RECORDS FOR THIS EXERCISE:
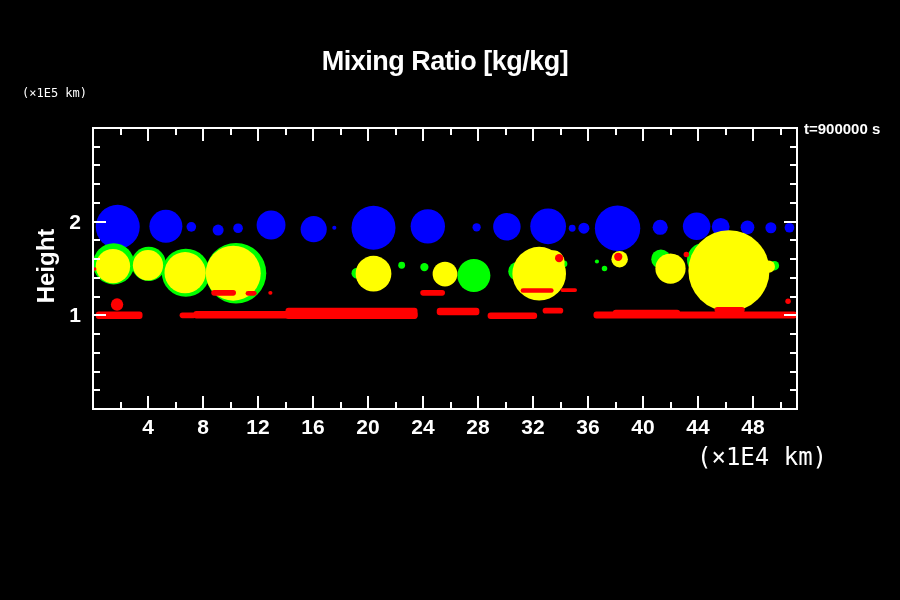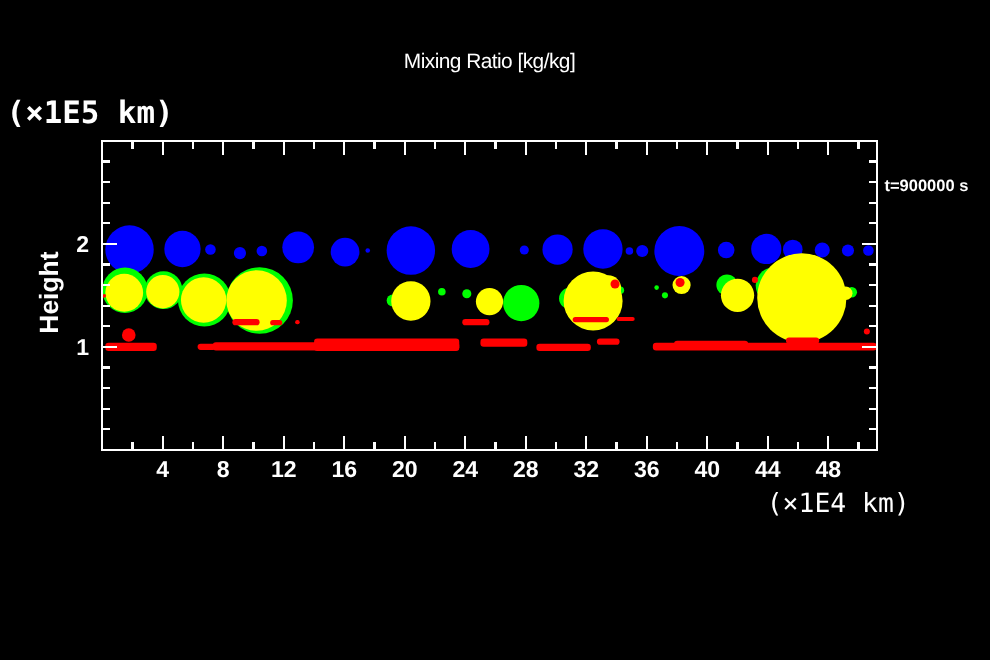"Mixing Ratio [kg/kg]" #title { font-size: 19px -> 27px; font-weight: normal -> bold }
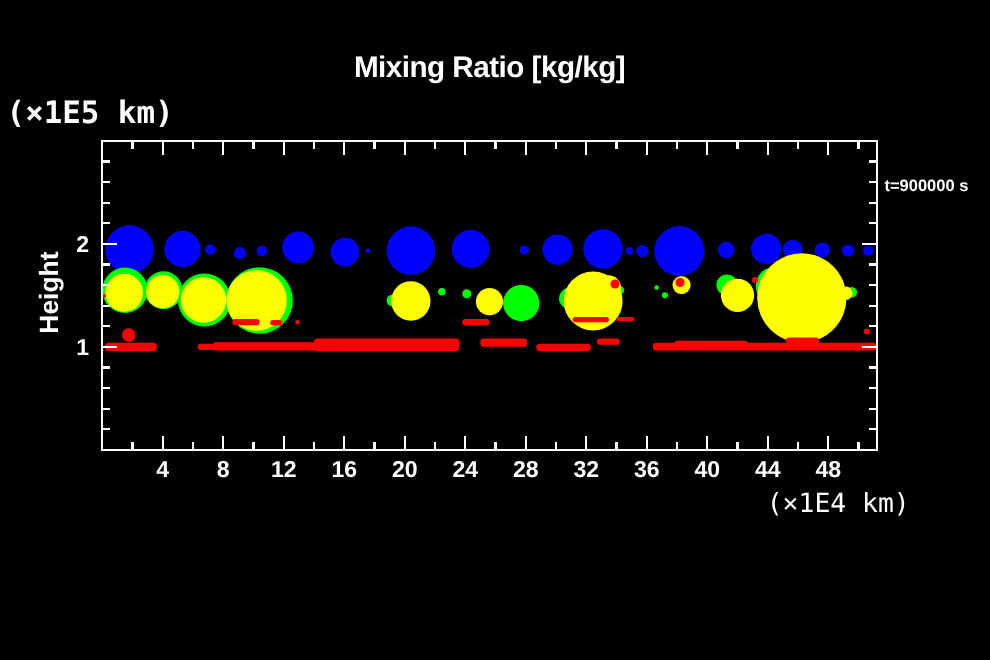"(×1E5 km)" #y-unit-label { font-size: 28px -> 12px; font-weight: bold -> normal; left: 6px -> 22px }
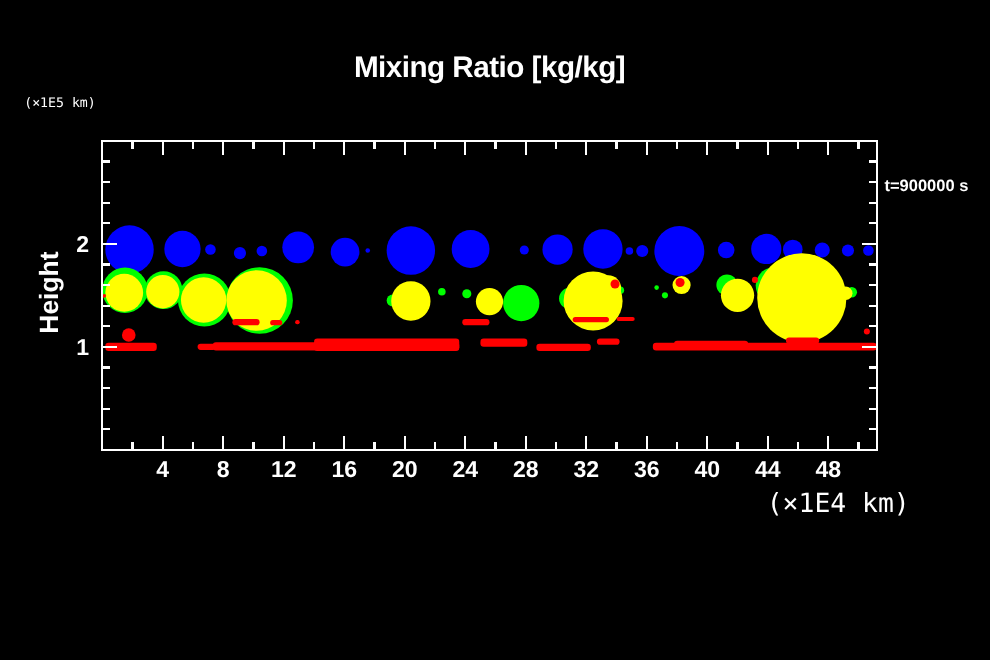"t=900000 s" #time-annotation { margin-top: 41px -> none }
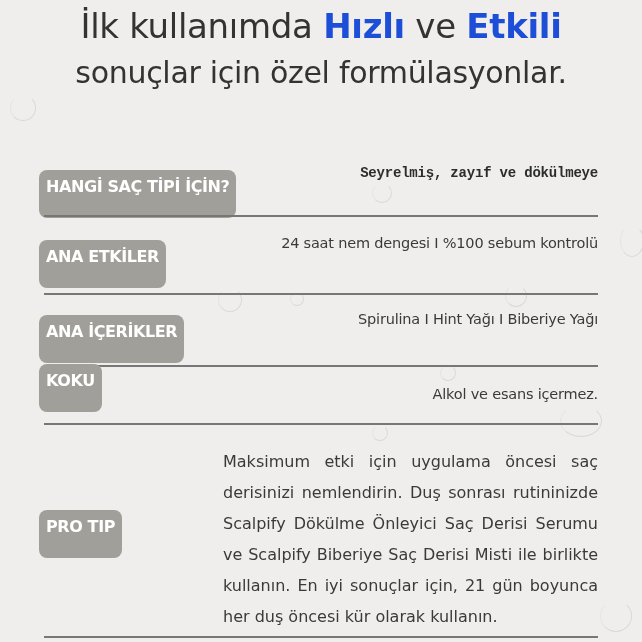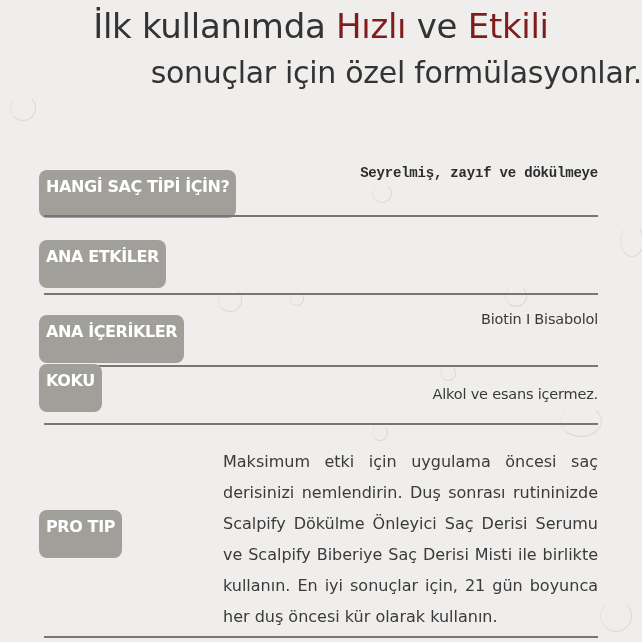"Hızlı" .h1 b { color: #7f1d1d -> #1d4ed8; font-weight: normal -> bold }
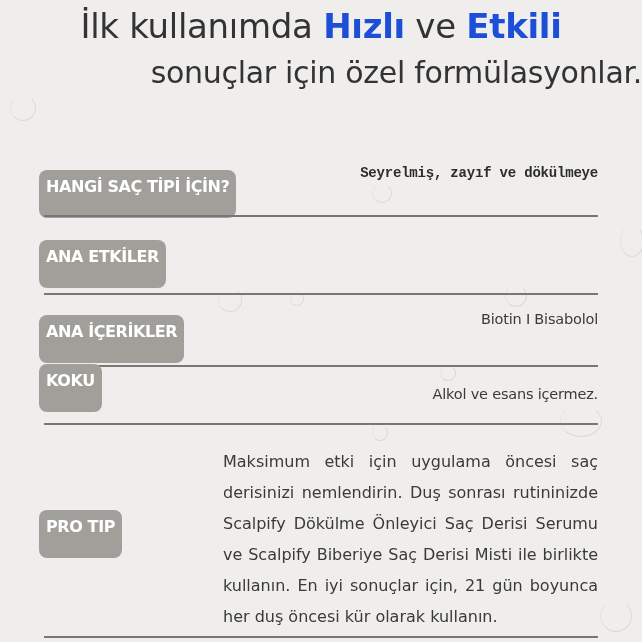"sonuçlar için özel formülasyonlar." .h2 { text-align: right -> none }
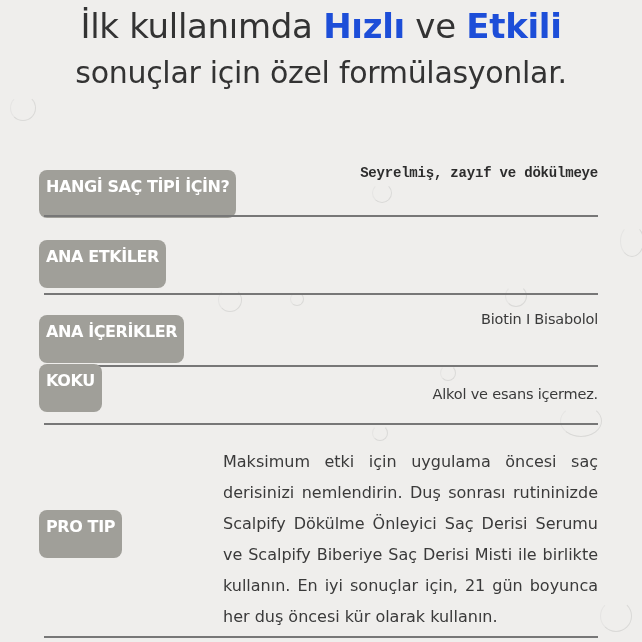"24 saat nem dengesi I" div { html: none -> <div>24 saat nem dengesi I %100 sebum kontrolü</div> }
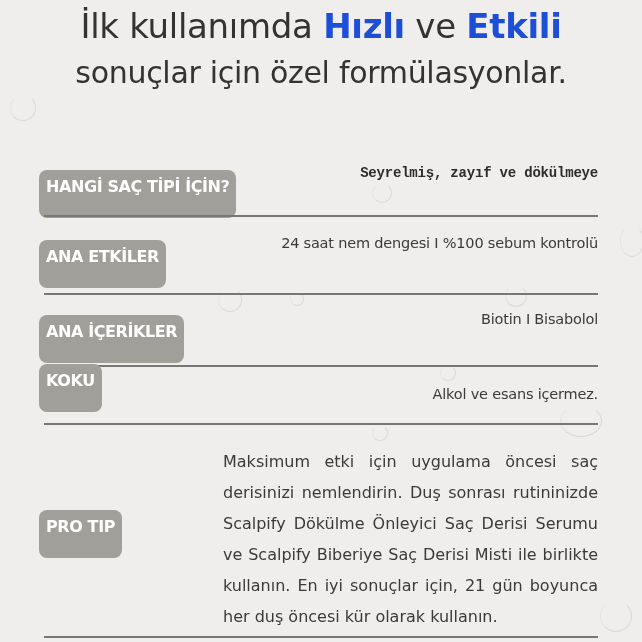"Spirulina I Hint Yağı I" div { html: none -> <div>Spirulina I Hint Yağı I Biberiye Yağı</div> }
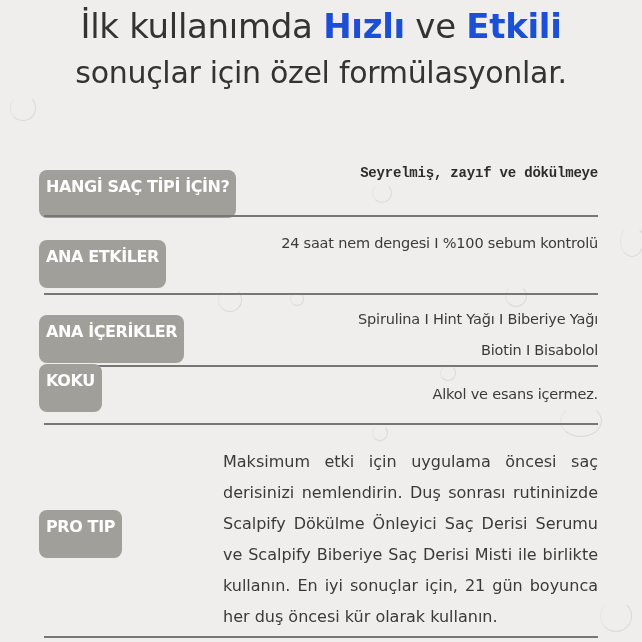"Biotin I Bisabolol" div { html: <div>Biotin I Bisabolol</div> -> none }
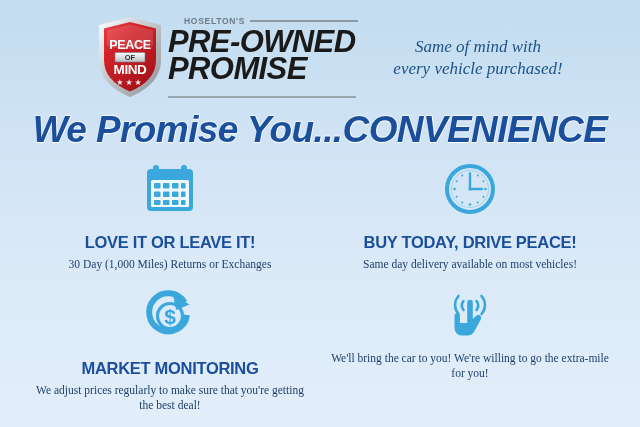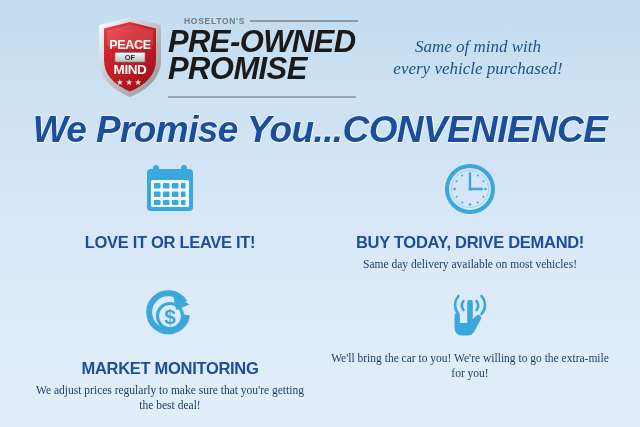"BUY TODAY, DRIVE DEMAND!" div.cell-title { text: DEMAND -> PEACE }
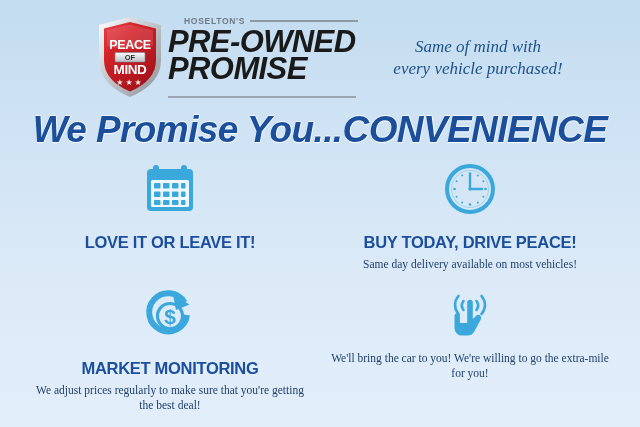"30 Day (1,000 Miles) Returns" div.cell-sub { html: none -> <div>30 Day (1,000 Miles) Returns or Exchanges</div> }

TASK BRIEF:
Could you print the data exactly as it appears and keep the pictures out?

WORKED SOLUTION:
"Mixing Ratio [kg/kg]" #title { font-size: 19px -> 27px; font-weight: normal -> bold }
"(×1E5 km)" #y-unit-label { font-size: 28px -> 12px; font-weight: bold -> normal; left: 6px -> 22px }
"t=900000 s" #time-annotation { margin-top: 41px -> none }
"Hızlı" .h1 b { color: #7f1d1d -> #1d4ed8; font-weight: normal -> bold }
"sonuçlar için özel formülasyonlar." .h2 { text-align: right -> none }
"24 saat nem dengesi I" div { html: none -> <div>24 saat nem dengesi I %100 sebum kontrolü</div> }
"Spirulina I Hint Yağı I" div { html: none -> <div>Spirulina I Hint Yağı I Biberiye Yağı</div> }
"Biotin I Bisabolol" div { html: <div>Biotin I Bisabolol</div> -> none }
"BUY TODAY, DRIVE DEMAND!" div.cell-title { text: DEMAND -> PEACE }
"30 Day (1,000 Miles) Returns" div.cell-sub { html: none -> <div>30 Day (1,000 Miles) Returns or Exchanges</div> }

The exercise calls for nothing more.